An important training ground for many pioneering southern painters and sculptors, it was renamed the Gia Định School of Applied Arts (École des arts décoratifs de Gia-Dinh) in 1940 and after 1954 it became the Gia Định Secondary School of Decorative Arts (Trường Trung học Trang trí Mỹ thuật Gia Định).

3. The École de dessin Gia-Dinh

The École de dessin Gia-Dinh pictured in the 1920s

After 1955, this Gia Định Secondary School of Decorative Arts became the Sài Gòn National College of Fine Art (Trường Quốc gia Cao đảng Mỹ thuật Sài Gòn) and the original 1913 École de dessin Gia-Dinh building was demolished to make way for a larger and more modern structure.
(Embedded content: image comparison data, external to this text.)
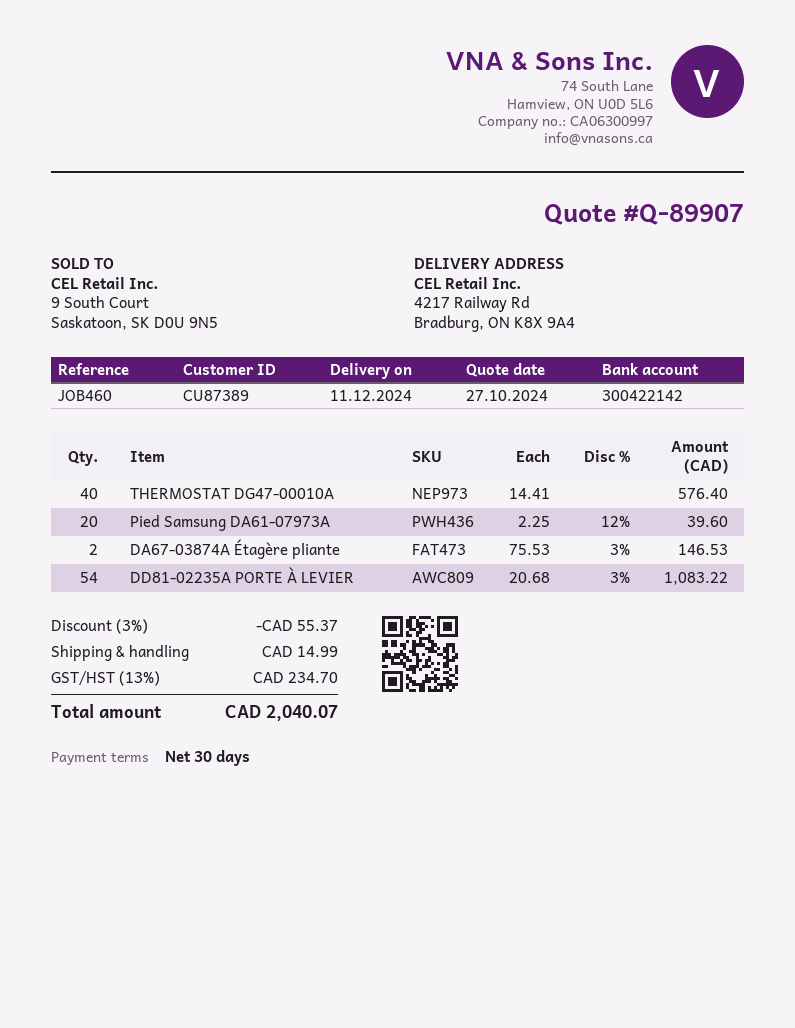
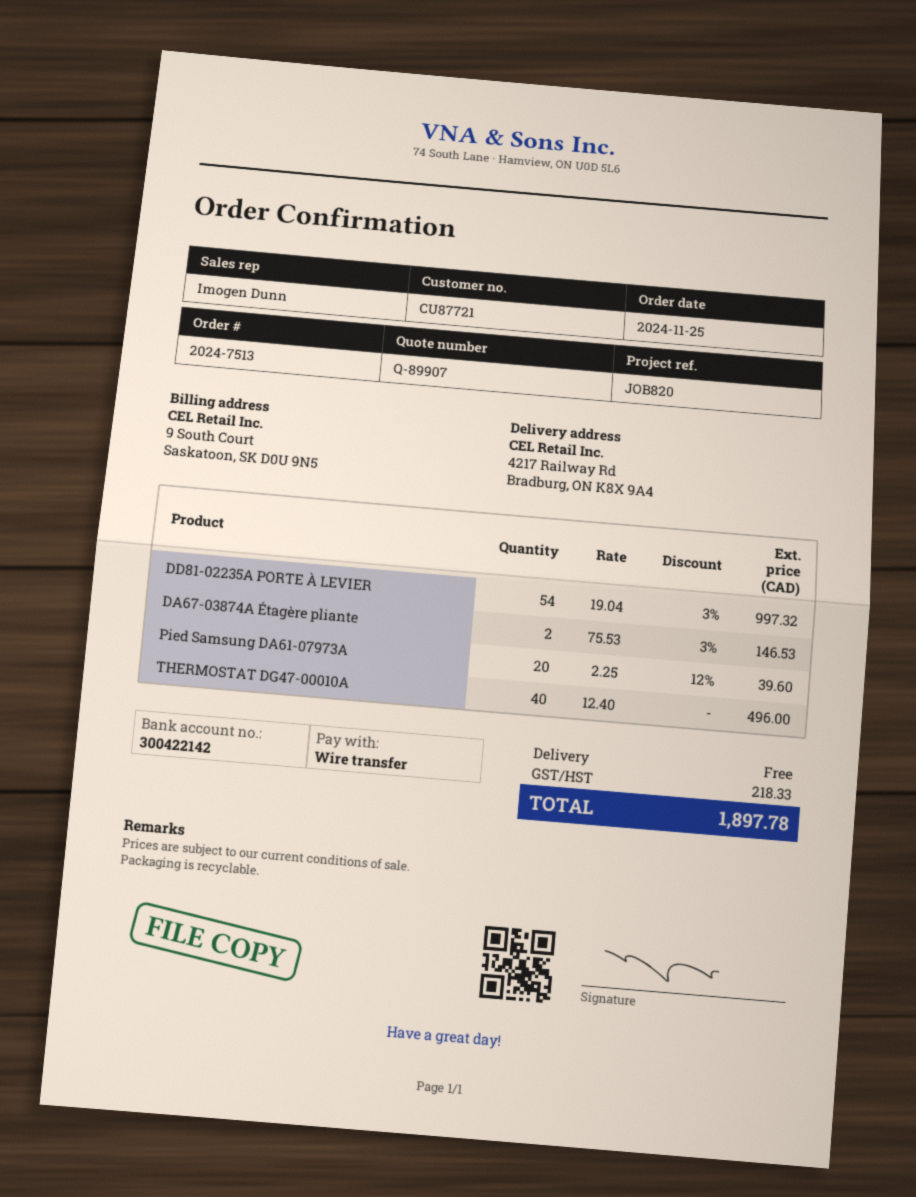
customer number: CU87389 -> CU87721
reference: JOB460 -> JOB820
THERMOSTAT DG47-00010A: 40 x 14.41 = 576.40 -> 40 x 12.40 = 496.00
DD81-02235A PORTE À LEVIER: 54 x 20.68 - 3% = 1083.22 -> 54 x 19.04 - 3% = 997.32
discount: 3% = 55.37 -> none
shipping: 14.99 -> 0.00
tax: 234.70 -> 218.33
total: 2040.07 -> 1897.78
After Reunification in 1975, the Sài Gòn National College of Fine Art became the Hồ Chí Minh City College of Fine Art (Trường Cao đảng Mỹ thuật Thành Phố Hồ Chí Minh). This institution was upgraded in 1981 to the status of a university.

While the original École de dessin Gia-Dinh building was being demolished in 1955 to make way for a new structure, the art school’s large campus was reduced in size, and the area closest to the junction with Lê Văn Duyệt (now Đinh Tiên Hoàng) street was repurposed to build a new primary school, now the Trương Công Định Primary School.

However, it seems that the attractive old 1913 gateway bearing the name “Gia-Dinh” caught the eye of city planners, who decided to preserve as part of the primary school wall.

Tim Doling is the author of the walking tour guidebook Exploring Hồ Chí Minh City (Nhà Xuất Bản Thế Giới, Hà Nội, 2014) and also conducts Saigon and Chợ Lớn Heritage Tours.

A full index of all Tim’s blog articles since November 2013 is now available here.

Join the Facebook group pages Saigon-Chợ Lớn Then & Now to see historic photographs juxtaposed with new ones taken in the same locations, and Đài Quan sát Di sản Sài Gòn – Saigon Heritage Observatory for up-to-date information on conservation issues in Saigon and Chợ Lớn.

2 thoughts on “Gateway to Nowhere – The “Gia Dinh Gate,” 1913

  1. Luy Ban Bich was constructed by Vietnamese general Nguyen Cuu Dam. He served as Supreme Commander under the Nguyễn lords and had built the walls in 1772 to protect Saigon from the Siamese army during the Burmese-Siamese War. Led by an emboldened Taksin who had achieved many initial military successes against the Burmese, Phi Mai Kingdom, Nakhon Si Thammarat Kingdom and Phitsanulok Kingdom, the Siamese army attacked both Ha Tien and Phnom Penh by surprise and overcame the Vietnamese defense. Lord Nguyen Phuc Thuan ordered general Nguyen Cuu Dam to lead the recovery effort of lost territories. The general dealt a blow to the invading Siamese army and retook both cities. Five years after coming back from the Cambodian campaign, he ordered the construction of Luy Ban Bich connecting the Ben Nghe canal to the Thi Nghe canal, enclosing Saigon with 3 canals and a long wall to bolster its defense. He also built the Ruot Ngua canal or “Horse Entrails canal.” connecting the Tau Hu canal to the Can Giuoc River in District 6, making waterway transport possible between the Mekong Delta and Saigon. While Luy Ban Bich is no longer in existence, the Ruot Ngua canal can still be seen along the East-West Corridor from District 8 all the way to District 6.